The trouble with tax in churches and mosques – Uzor Maxim Uzoatu

Some hotheads in Nigeria have made some noises on the need to collect taxes from churches and mosques.

Controversial issues do not come any greater than this irreverent call for churches and mosques to pay tax to the government.

The iconoclastic call that sundry worship centres must perforce pay taxes has become a hot debate on radio platforms, television, the internet and allied social media.

The subject is indeed sensitive as religion happens to be a very emotive subject.

There is the nagging fear that if the Christians do not get at the tax promoters, then the Muslims will.

And it will be very bloody!

The mere discourse of the issue requires a very delicate balancing act.

The flamboyant lifestyles of the new generation churches have not helped matters.

The early church found its anchor by the salvation of the soul.

The flashy pastors of nowadays mostly preach material success.

Prosperity is the word and the name of the game is crass materialism.

All through history the church flourishes at the worst of times.

Nigeria today suits the bill.

Christianity has been commandeered for nefarious reasons by the cream of Nigeria’s wannabes.

If we trace the history of the church to the Bible, to wit, when Christ anointed St. Peter, religion was about the salvation of the soul – and not the bastion of materialism.

The Catholic Church was the universal faith until 1517 when in Wittenberg, Germany, Martin Luther challenged its sale of indulgences.

So the issue of material wealth and worldly concerns crept in very early, leading to the fragmentation of the church.

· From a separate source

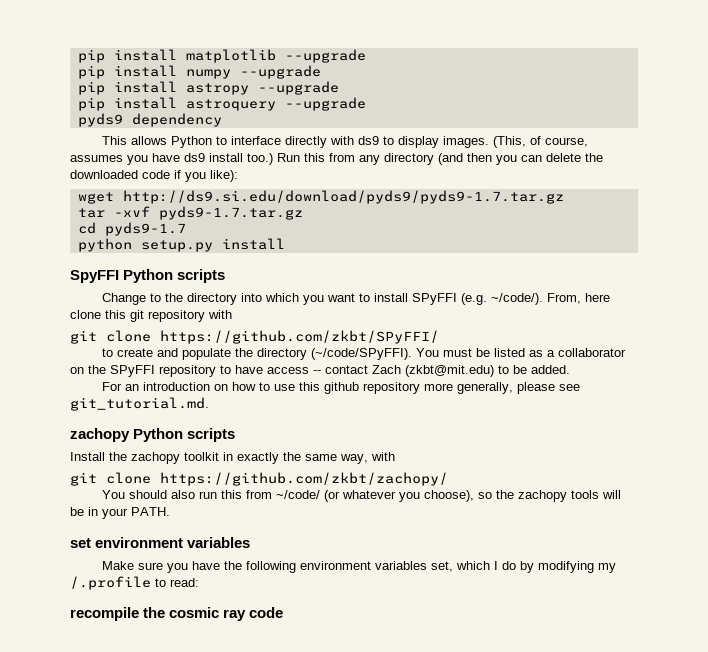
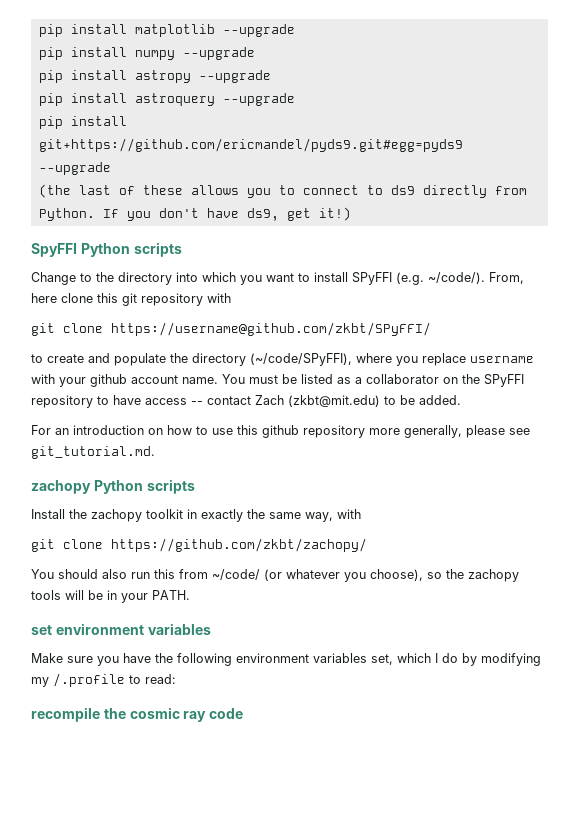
[77,113,222,127] [102,136,589,148] [70,153,603,165] [70,170,238,182] [77,190,564,204] [77,206,303,220] [77,222,186,236] [77,238,285,252] pyds9 dependency // This allows Python to interface directly with ds9 to display images. (This, of course, assumes you have ds9 install too.) Run this from any directory (and then you can delete the downloaded code if you like): // wget http://ds9.si.edu/download/pyds9/pyds9-1.7.tar.gz // tar -xvf pyds9-1.7.tar.gz // cd pyds9-1.7 // python setup.py install -> [38,116,127,129] [38,138,463,152] [38,162,111,175] [38,184,527,198] [38,207,351,221] pip install git+https://github.com/ericmandel/pyds9.git#egg=pyds9 --upgrade // (the last of these allows you to connect to ds9 directly from Python. If you don't have ds9, get it!)
[160,330,439,344] https://github.com/zkbt/SPyFFI/ -> [111,322,431,336] https://username@github.com/zkbt/SPyFFI/
[311,348,413,360] (~/code/SPyFFI). -> [250,353,534,366] [31,374,218,387] (~/code/SPyFFI), where you replace username with your github account name.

Henry VIII followed Martin Luther’s lead in 1534, breaking from Rome for marital-cum-political reasons.

Thus was born the Protestant Anglican Communion which got a boost when the Protestant Episcopal Church was founded in the United States in 1789.

John Calvin’s efforts during the 16th Century Reformation movements led to the birth of the Calvinists and ultimately to the founding of the Scotch Presbyterian Church by John Knox in 1560.

The history of the Baptists dates back to John Smyth and the English Separatists of 1609; and later, Roger Williams of Providence in 1638.

The Methodists started out within the Church of England, Rev. John Wesley having founded it in 1738.

The Church of Christ Disciples would, in turn, challenge the decline of fervor and the factionalising within Protestantism by carving out yet another faction among evangelical Presbyterians from 1804 to 1832.

Joseph Smith received visions of the Angel Moroni as revealed on the golden tablets of The Book of the Mormons to found the faith of the Mormons in 1827 in New York.

Charles Taze Russell founded the Jehovah’s Witnesses movement in 1870, incorporating the Watchtower Bible and Tract Society in 1884; and the church finally adopted the Jehovah’s Witnesses name in 1931.

A major rupture in Christianity occurred in the American cities of Topeka and Los Angeles in 1901 and 1906 when the Pentecostal movement of “speaking in tongues” began as a reaction to the loss of fervor among Methodists and sundry Christians at large.

The advent of Pentecostalism has been quite sweeping across the globe.

There is no escaping the fact that the call for the taxation of religious bodies owes a lot to the money-spinning exploits of the Pentecostal fold.

The orthodox churches such as the Catholics and the Anglicans are even in many ways striving to catch up with the Pentecostals in the worship of ill-gotten wealth.

Corrupt politicians and ill-assorted businessmen and wheeler-dealers are celebrated by the churches and mosques.

The reality that churches and mosques are expanding exponentially in Nigeria yet the country is at rock bottom in morality is quite paradoxical.

It rankles that Nigeria is ranked as the most religious country in the world and contradictorily ranks amongst the top dogs too in the corruption index.

Nigerian pastors should believe in what they profess. Sorry, they actually profess profit-making!

It hurts the country’s image that some of the pastors run into trouble abroad only to flee back to Nigeria with flourish.

Church leaders ought to be circumspect about their lifestyles but this is neither here nor there in Nigeria.

It stands to reason that businesses run as subsidiaries of churches and mosques should be taxed as business concerns.

Many of the members of the churches pay humongous tithes to the pastors only to be found wanting in paying their due taxes to the state.

A situation where there are more churches and mosques on a Lagos road than businesses makes it imperative that big taxes can be collected in the house of God.

The problem though is that because of the pervasive corruption all over the country the tax regime is even compromised across the board.

In the end, it is not just about taxing churches and mosques but ensuring that the entire system works.